Юные годы (Кронин) - страница 149

Дедушка с необычайным уважением относился к моим занятиям, хотя и старался не выказывать этого. Он положительно преклонялся перед «книжниками» и книгами вообще — вещь совершенно непонятная, поскольку у него самого было не больше трех книжек. Не премину попутно перечислить этих верных друзей. Первым среди них был томик стихов Роберта Бернса — большую часть их дедушка знал наизусть; вторым — потрепанный томик «Приключения Хаджи-Бабы», читая который дедушка постоянно смеялся втихомолку; третьим — «Дешевая энциклопедия Пирса», томик в красном разорванном переплете, на заглавном листе которого небрежными жирными буквами было выведено: «Многоуважаемые господа, десять лет назад я стал пользоваться вашим мылом и с тех пор не употребляю никакого другого». Я все еще вижу дедушку поры моего детства, как он с ученым видом тянется к этому удивительному кладезю премудрости и говорит: «Посмотрим, что сообщает на этот счет Пирс».

Теперь он уже явно не мог поражать меня своими всеобъемлющими познаниями, но по-прежнему делал вид, будто это он поучает меня, как обходить подводные камни, и бывал поистине счастлив, когда я просил его «послушать», как я решаю уравнение или читаю латинские стихи.
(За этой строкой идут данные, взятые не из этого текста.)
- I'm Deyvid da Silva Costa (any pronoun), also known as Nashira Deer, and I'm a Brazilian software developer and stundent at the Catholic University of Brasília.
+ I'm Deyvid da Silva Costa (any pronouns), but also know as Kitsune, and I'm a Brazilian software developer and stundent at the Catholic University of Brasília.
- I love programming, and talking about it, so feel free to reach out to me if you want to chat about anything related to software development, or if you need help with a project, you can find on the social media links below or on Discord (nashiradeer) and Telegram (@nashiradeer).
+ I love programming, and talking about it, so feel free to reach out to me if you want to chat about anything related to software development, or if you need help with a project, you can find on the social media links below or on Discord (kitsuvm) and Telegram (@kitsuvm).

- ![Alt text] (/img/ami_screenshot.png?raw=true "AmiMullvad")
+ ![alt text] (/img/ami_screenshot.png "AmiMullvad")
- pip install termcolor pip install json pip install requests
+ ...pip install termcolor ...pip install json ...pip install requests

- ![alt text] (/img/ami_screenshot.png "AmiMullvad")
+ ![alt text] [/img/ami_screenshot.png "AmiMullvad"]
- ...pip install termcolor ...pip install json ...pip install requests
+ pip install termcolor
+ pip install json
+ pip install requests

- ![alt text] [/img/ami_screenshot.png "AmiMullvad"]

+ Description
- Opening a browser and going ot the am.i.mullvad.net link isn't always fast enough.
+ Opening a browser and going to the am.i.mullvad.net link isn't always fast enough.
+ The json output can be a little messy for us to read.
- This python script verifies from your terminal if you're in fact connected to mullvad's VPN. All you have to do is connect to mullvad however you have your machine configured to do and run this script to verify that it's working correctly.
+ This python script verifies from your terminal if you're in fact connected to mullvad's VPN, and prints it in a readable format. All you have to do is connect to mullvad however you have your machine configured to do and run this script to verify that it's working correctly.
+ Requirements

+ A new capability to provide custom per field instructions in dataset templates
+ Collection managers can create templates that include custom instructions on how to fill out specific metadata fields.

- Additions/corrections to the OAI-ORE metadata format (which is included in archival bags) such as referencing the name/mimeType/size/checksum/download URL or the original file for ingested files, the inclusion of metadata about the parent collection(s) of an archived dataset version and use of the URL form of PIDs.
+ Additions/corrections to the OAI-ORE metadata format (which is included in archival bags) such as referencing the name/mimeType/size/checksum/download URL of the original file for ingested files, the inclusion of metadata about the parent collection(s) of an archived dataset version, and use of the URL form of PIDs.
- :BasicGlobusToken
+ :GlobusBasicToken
В конце первой недели нашего совместного житья он заставил меня отказаться от утренних поездок по городу с пирожками, так как это серьезно мешало моим занятиям, потому что отнимало лучшие часы, когда голова у меня была ясная. Раз уже взялся за дело, надо тянуть до конца. Итак, я перебрался в гостиную и при бледном свете занимающейся зари садился за учебники и зубрил, зубрил до одурения. Рейд разрешил мне не посещать школу, и я весь день трудился один в гнетущем, одуряющем одиночестве этой комнаты, склонившись со страстным прилежанием над маленьким столиком. Времени оставалось в обрез. Мои соперники с головой ушли в занятия и работали куда усерднее, чем я. А стипендия была всего одна. Ну, разве могу я рассчитывать на то, что мне удастся получить ее, если я, пусть даже на минуту, отведу глаза от страницы?

Каждый вечер в шесть часов приходил Рейд, здоровался кивком головы, окидывал меня внимательным взглядом, выясняя, как я держусь, и подсаживался ко мне. Он репетировал со мной до десяти, потом к нам входил дедушка с двумя чашками какао, до которых мы порой так и не дотрагивались, и какао стыло среди наших бумаг. Джейсон подбадривал меня и приводил в душевное равновесие; его вдумчивые здравые суждения, крепкое, пропахшее табаком, мелом и потом тело, его знакомая манера отбрасывать назад светлые волосы, рассыпавшиеся точно после мытья, его горячее, с «запашком» дыхание — все это вместе производило впечатление неистощимой жизнедеятельности.